For years I’d been telling patients who wanted to stop smoking to chew licorice root. I’d read some convincing literature on the subject, but as far as I could tell, no one took my advice. Then, not too long ago, a patient came in with what looked like a twig in his mouth and a small paper bag in his hand.

“What’s that?” I asked.

“That’s the stuff you told me to get to quit smoking, doc,” said Norm.

“Oh,” I said, surprised. “You actually took my advice and got some licorice root. It’s been so long since a patient came in with it that I forgot what it looked like. How’s it working?”

“Great,” Norm said. “It took away my craving for tobacco and gave me something to put in my mouth besides. And it’s dirt cheap.”

Inspired, during my lunch hour I went to the health food store and bought up all the licorice root they had. “You’d better buy more of this stuff because I’m going to be sending all my nicotine addicts here for it,” I warned Stan, the proprietor. For the next several weeks whenever a patient came in reeking of cigarette smoke or wanting to quit, I’d say, “Here, put this in your mouth and chew on it. What does it remind you of? Nothing yet? Keep it in your mouth for a while.” By the end of their exams, some of my patients could detect the faint taste of licorice.

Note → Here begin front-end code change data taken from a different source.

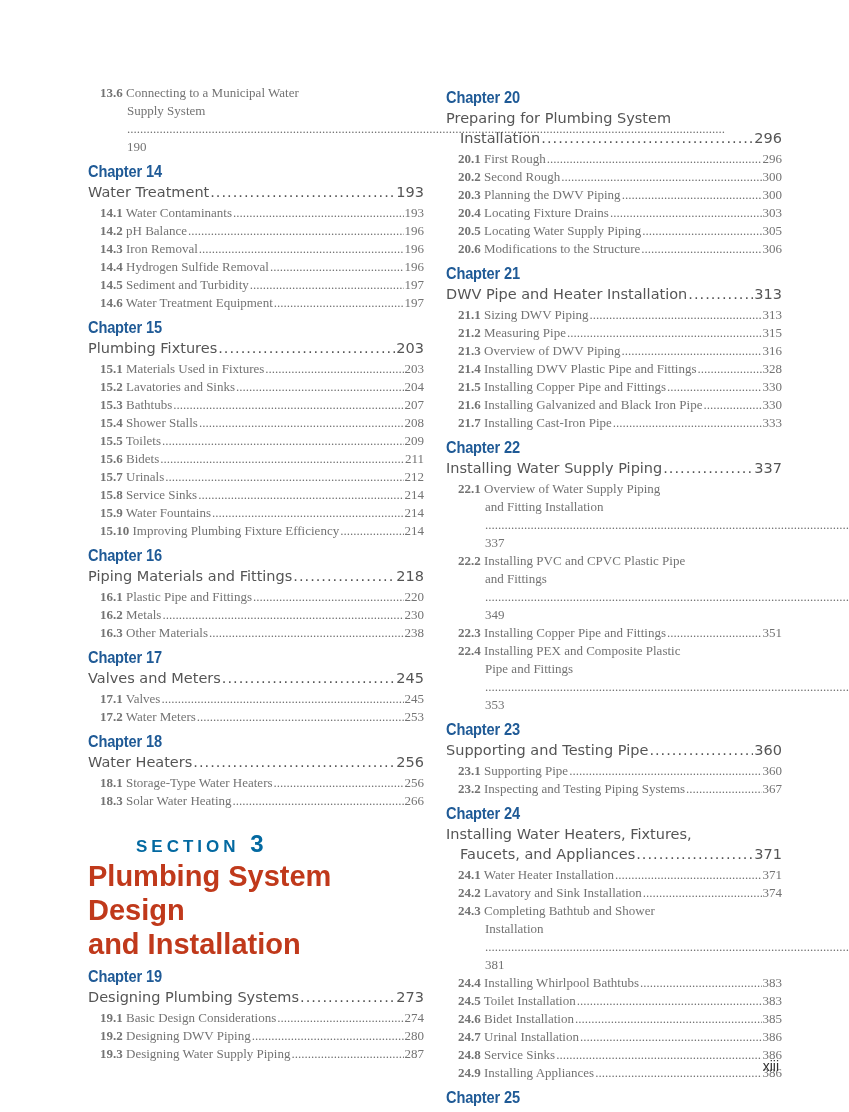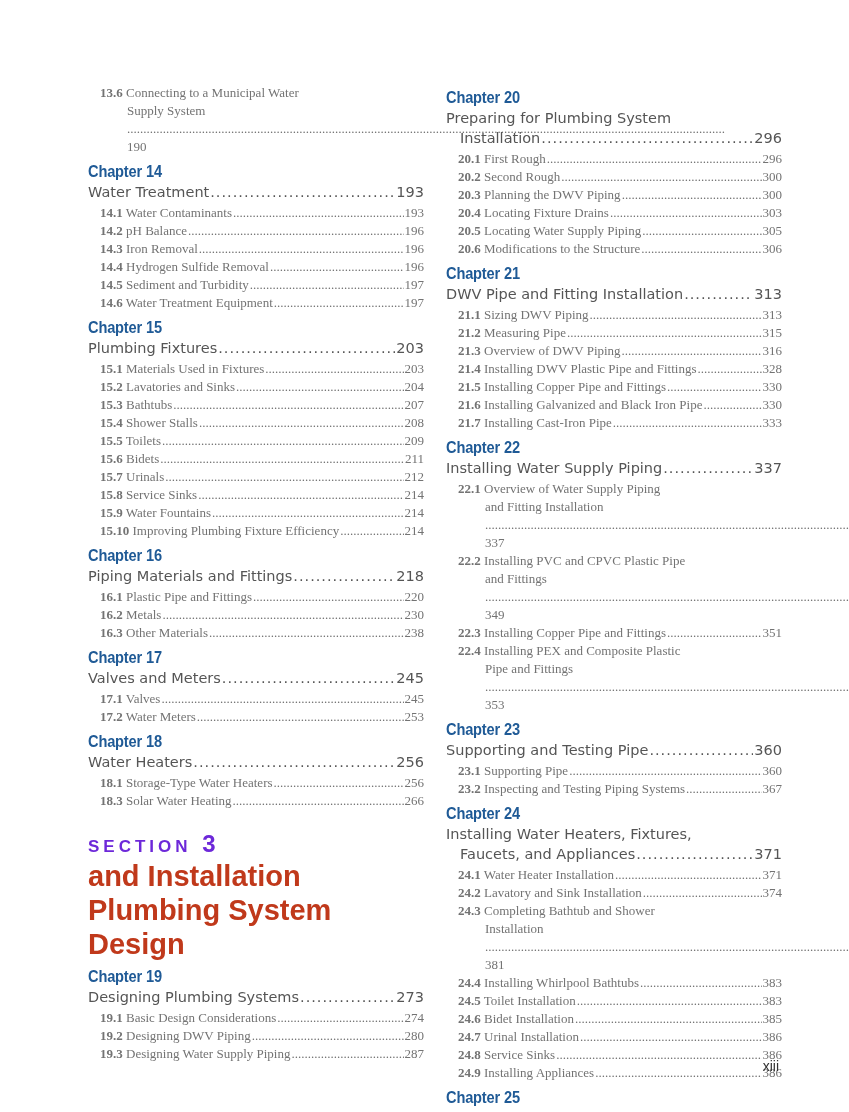--- a/index.html
+++ b/index.html
@@ -401,7 +401,7 @@
         <div class="chap-label">Chapter 21</div>
         <div class="chap-title">
           <div class="row">
-            <span class="txt">DWV Pipe and Fitting Installation</span>
+            <span class="txt">DWV Pipe and Heater Installation</span>
             <span class="dots"></span>
             <span class="pg">313</span>
           </div>

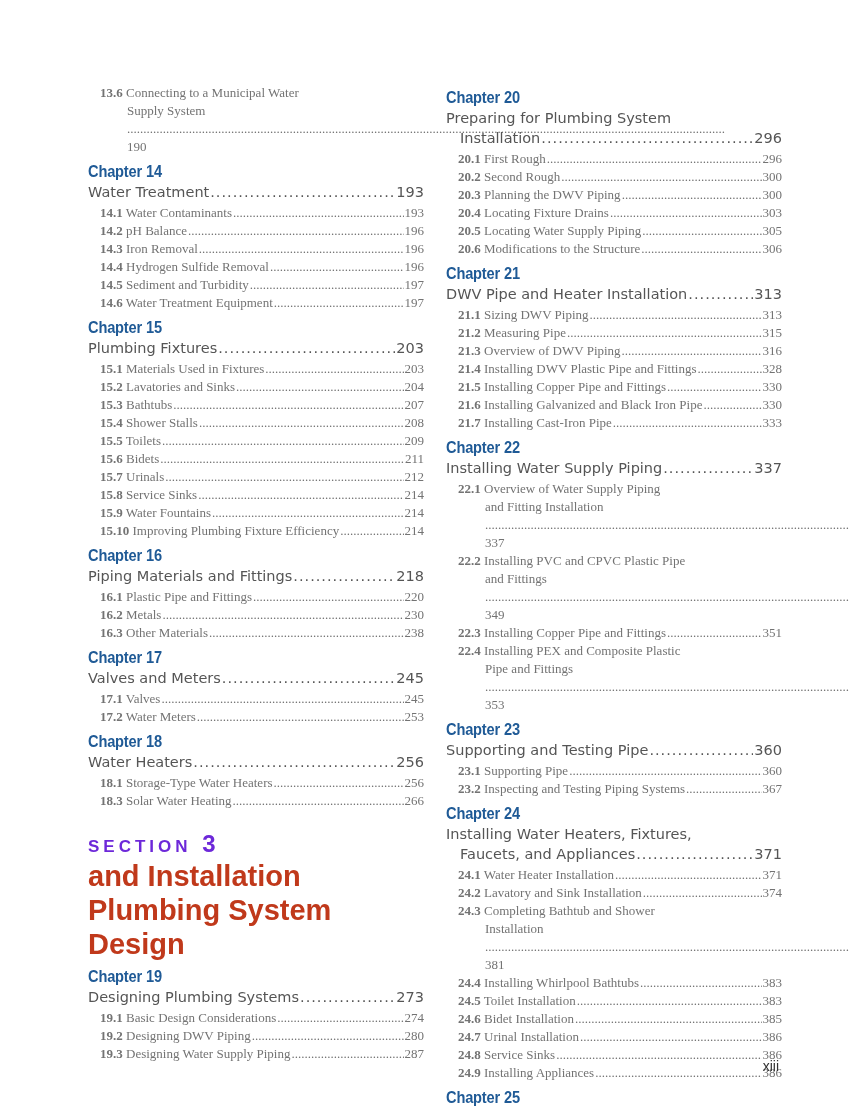--- a/index.html
+++ b/index.html
@@ -45,11 +45,12 @@
   .section-block { margin-top: 22px; }
   .section-kicker {
     font-family: "Liberation Sans", sans-serif;
-    color: #6d28d9;
+    color: #0369a1;
     font-size: 17px;
     letter-spacing: 4px;
     font-weight: bold;
     line-height: 24px;
+    margin-left: 48px;
   }
   .section-kicker .secnum { font-size: 24px; letter-spacing: 0; margin-left: 2px; }
   .section-title {

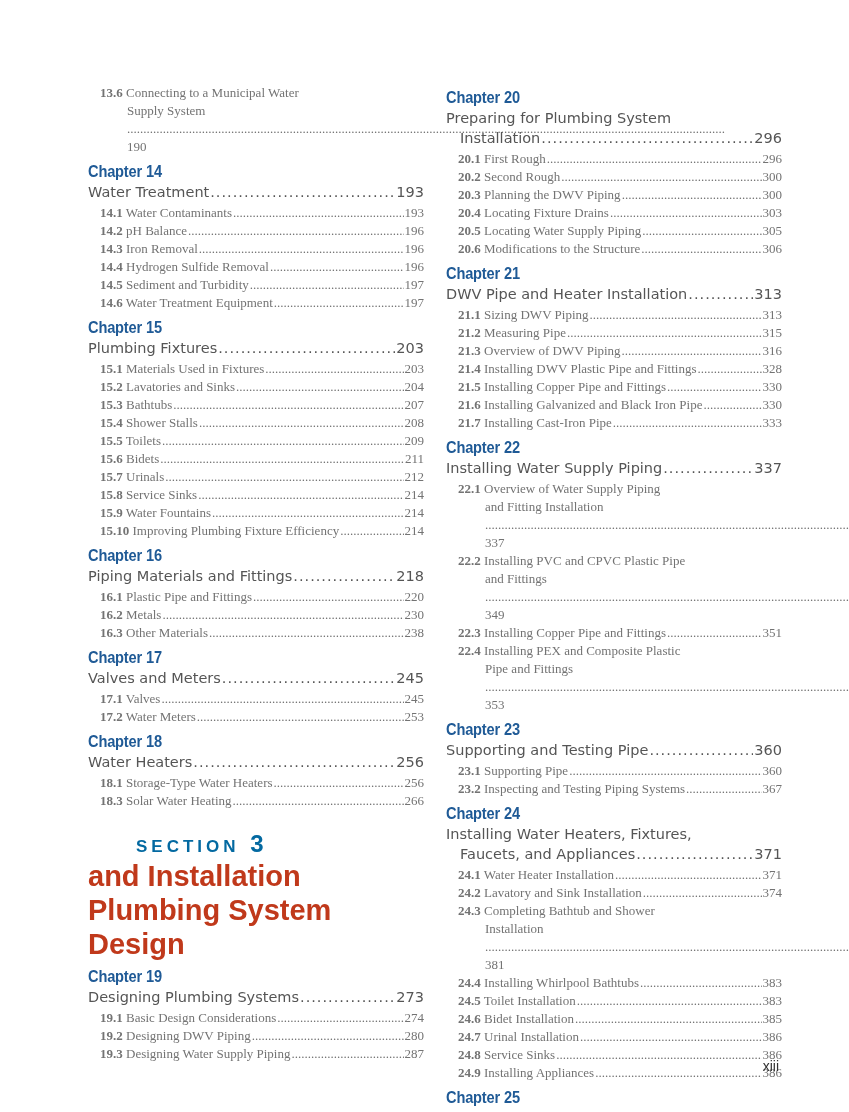--- a/index.html
+++ b/index.html
@@ -302,8 +302,8 @@
   <div class="section-block">
     <div class="section-kicker"><span>SECTION</span> <span class="secnum">3</span></div>
     <div class="section-title">
+      <div>Plumbing System Design</div>
       <div>and Installation</div>
-      <div>Plumbing System Design</div>
     </div>
   </div>
   <div id="left-chapters-b">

“OK,” I’d say, “your prescription is to get a bunch more of this stuff and put one into your mouth whenever you crave a cigarette. I don’t know whether it will work better than the patch or nicotine gum or Zyban, but this whole bag only cost me 60 cents. So, if it doesn’t work, you can take the money you’ll have saved and go get hypnotherapy or acupuncture.”

Dr. Brown, a solo family physician living in Mendocino, Calif., is a contributing editor to Family Practice Management. These excerpts from his journal illustrate the many characters, stories and lessons family practice has to offer. No real patient names have been used. Conflicts of interest: none reported.